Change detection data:
::::

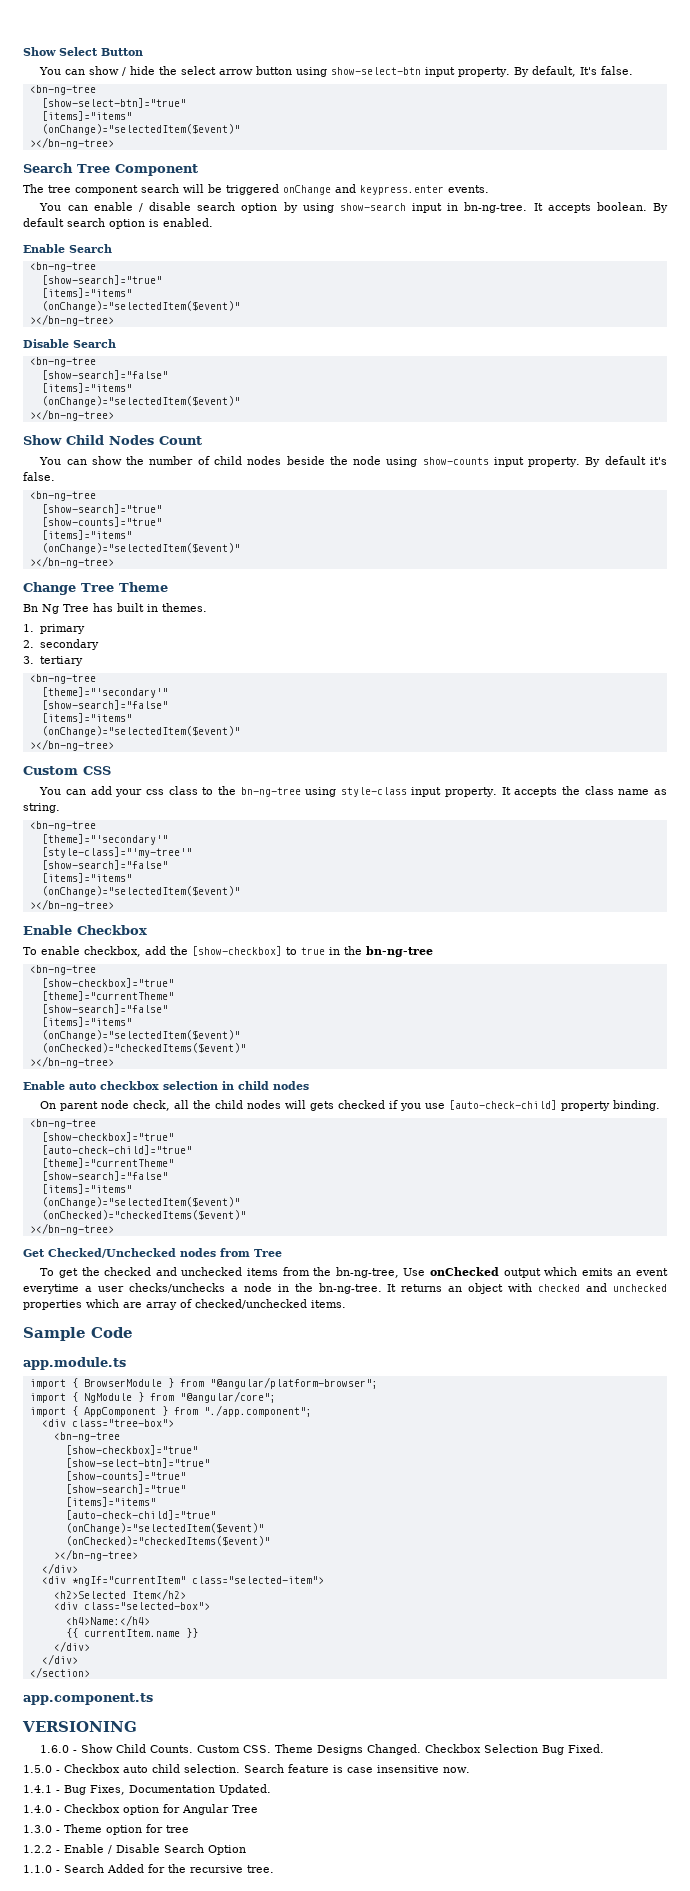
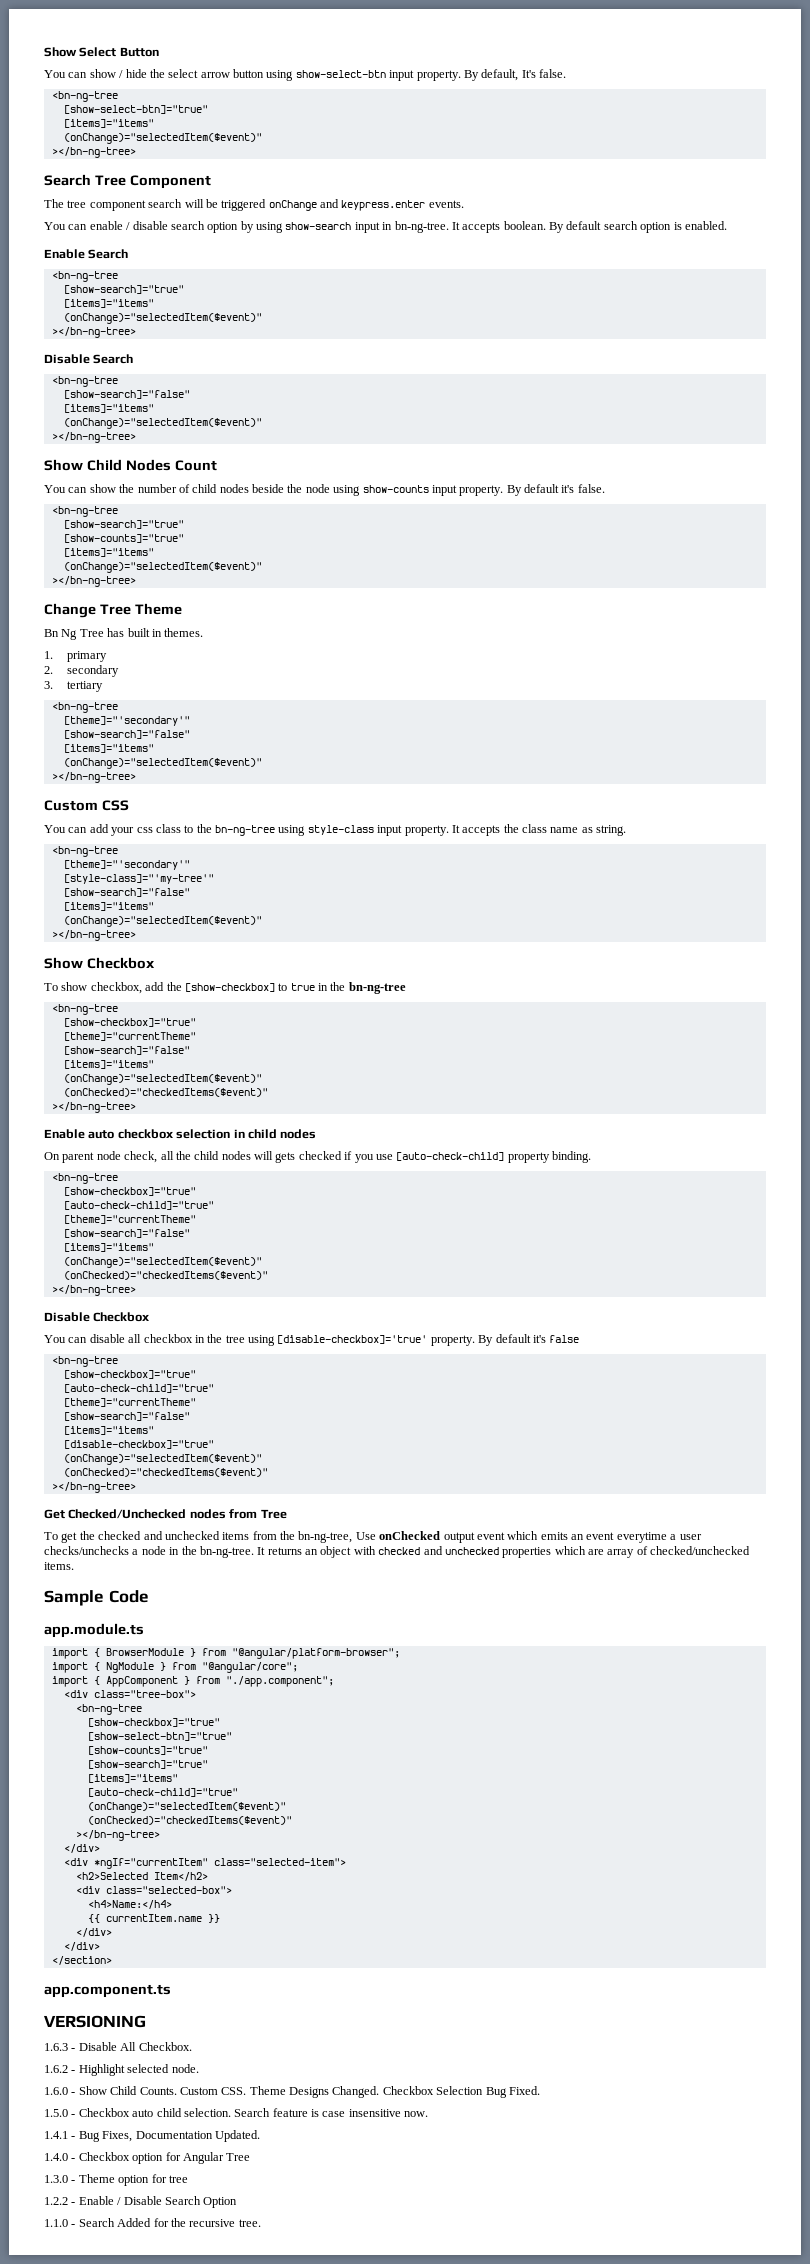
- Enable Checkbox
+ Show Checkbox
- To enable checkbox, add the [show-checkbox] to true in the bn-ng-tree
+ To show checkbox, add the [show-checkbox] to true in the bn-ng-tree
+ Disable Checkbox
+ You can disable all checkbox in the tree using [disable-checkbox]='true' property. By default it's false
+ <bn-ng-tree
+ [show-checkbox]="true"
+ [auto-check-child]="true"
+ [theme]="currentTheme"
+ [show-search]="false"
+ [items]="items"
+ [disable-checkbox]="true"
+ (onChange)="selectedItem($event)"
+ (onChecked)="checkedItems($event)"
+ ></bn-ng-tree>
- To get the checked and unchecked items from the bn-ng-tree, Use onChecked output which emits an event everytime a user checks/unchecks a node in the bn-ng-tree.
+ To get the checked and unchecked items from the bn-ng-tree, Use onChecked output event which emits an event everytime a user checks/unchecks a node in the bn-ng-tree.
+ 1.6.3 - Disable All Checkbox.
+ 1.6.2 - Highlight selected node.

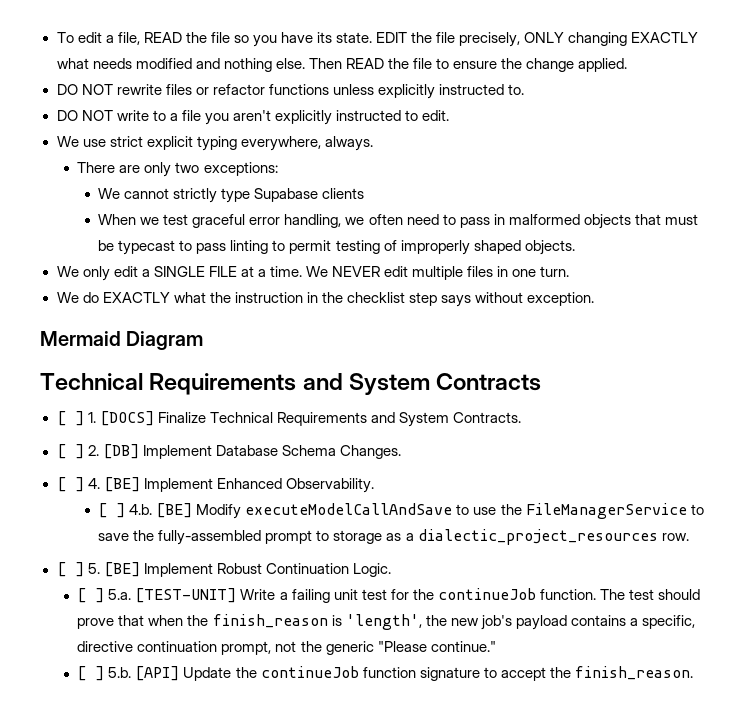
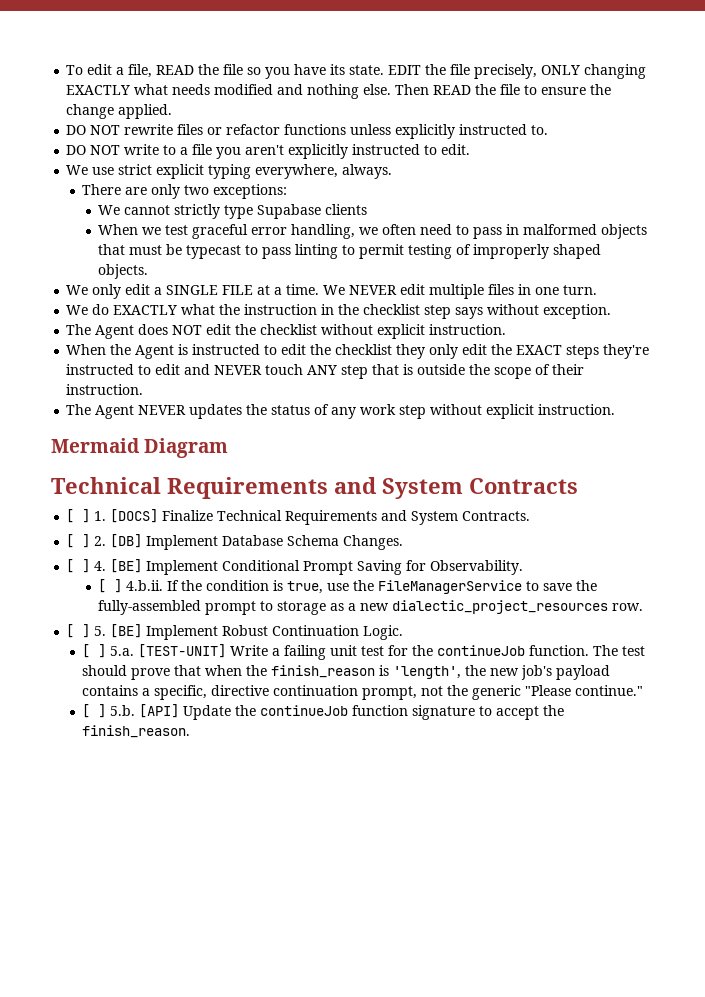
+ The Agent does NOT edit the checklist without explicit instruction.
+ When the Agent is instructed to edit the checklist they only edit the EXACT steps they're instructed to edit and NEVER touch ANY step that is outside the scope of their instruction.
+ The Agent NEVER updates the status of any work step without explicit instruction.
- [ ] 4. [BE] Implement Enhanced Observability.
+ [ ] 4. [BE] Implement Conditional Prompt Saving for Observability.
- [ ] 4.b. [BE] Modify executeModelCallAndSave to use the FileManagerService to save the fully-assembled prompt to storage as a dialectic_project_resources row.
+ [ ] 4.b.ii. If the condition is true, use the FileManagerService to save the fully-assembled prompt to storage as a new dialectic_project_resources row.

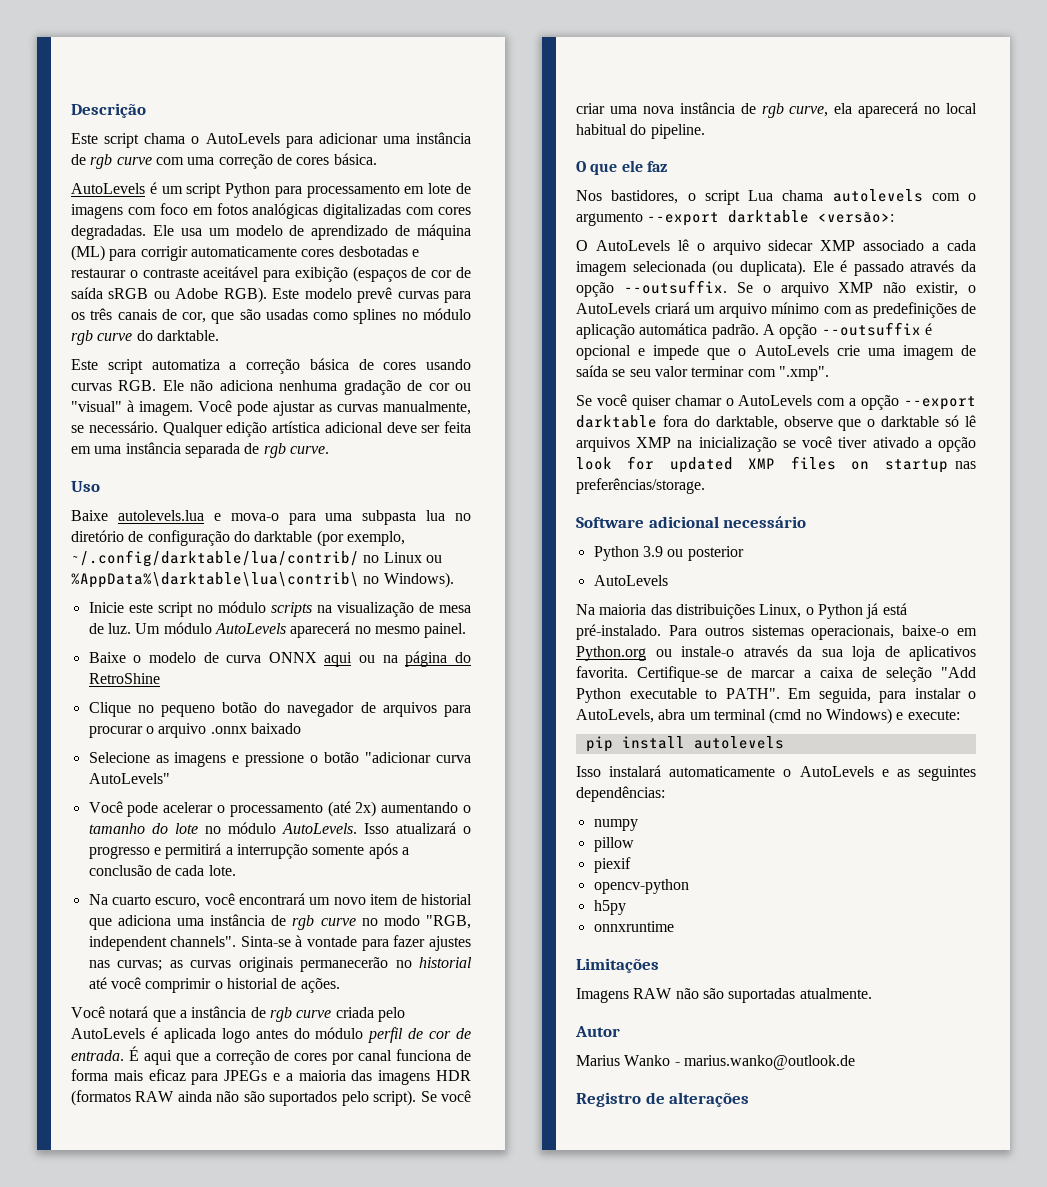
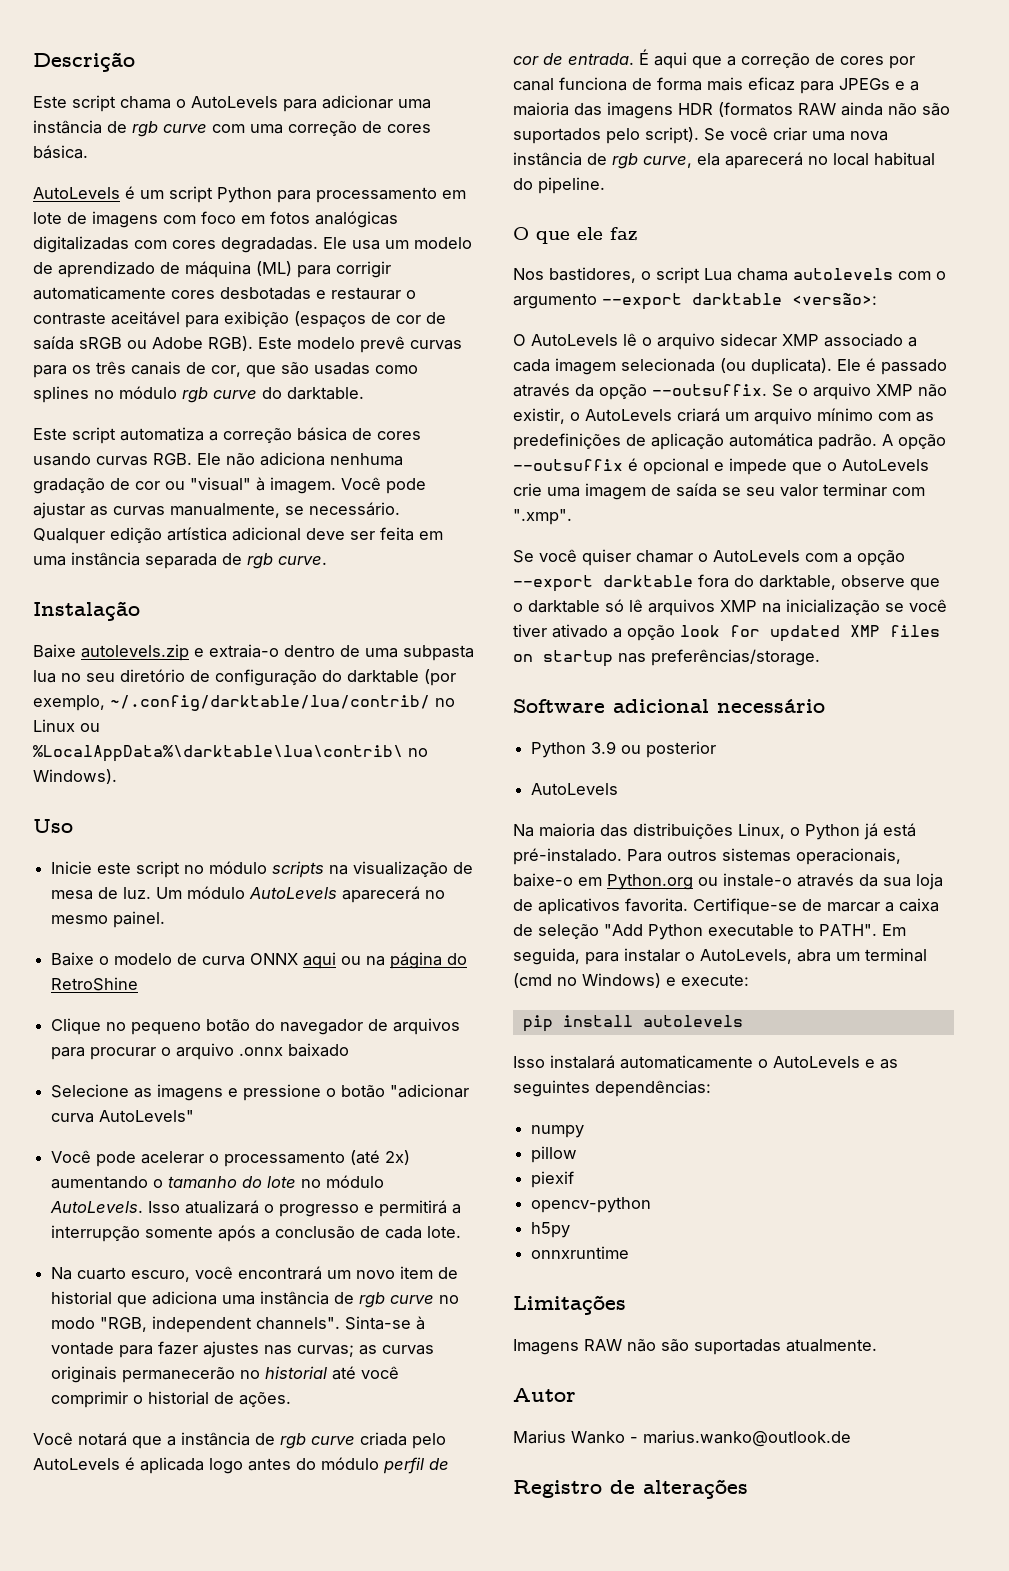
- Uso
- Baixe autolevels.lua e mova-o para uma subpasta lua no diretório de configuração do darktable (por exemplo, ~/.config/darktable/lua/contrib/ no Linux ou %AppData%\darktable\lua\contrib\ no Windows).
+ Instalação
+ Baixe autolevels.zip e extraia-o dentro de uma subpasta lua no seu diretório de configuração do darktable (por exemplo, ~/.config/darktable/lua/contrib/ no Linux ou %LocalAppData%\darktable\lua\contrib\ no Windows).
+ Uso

::::

§ **YOUR ASSIGNMENT**
Show every line above in which the word "save" appears.

§ **EXERCISE OUTPUT**
- [ ] 4.b. [BE] Modify executeModelCallAndSave to use the FileManagerService to save the fully-assembled prompt to storage as a dialectic_project_resources row.
+ [ ] 4.b.ii. If the condition is true, use the FileManagerService to save the fully-assembled prompt to storage as a new dialectic_project_resources row.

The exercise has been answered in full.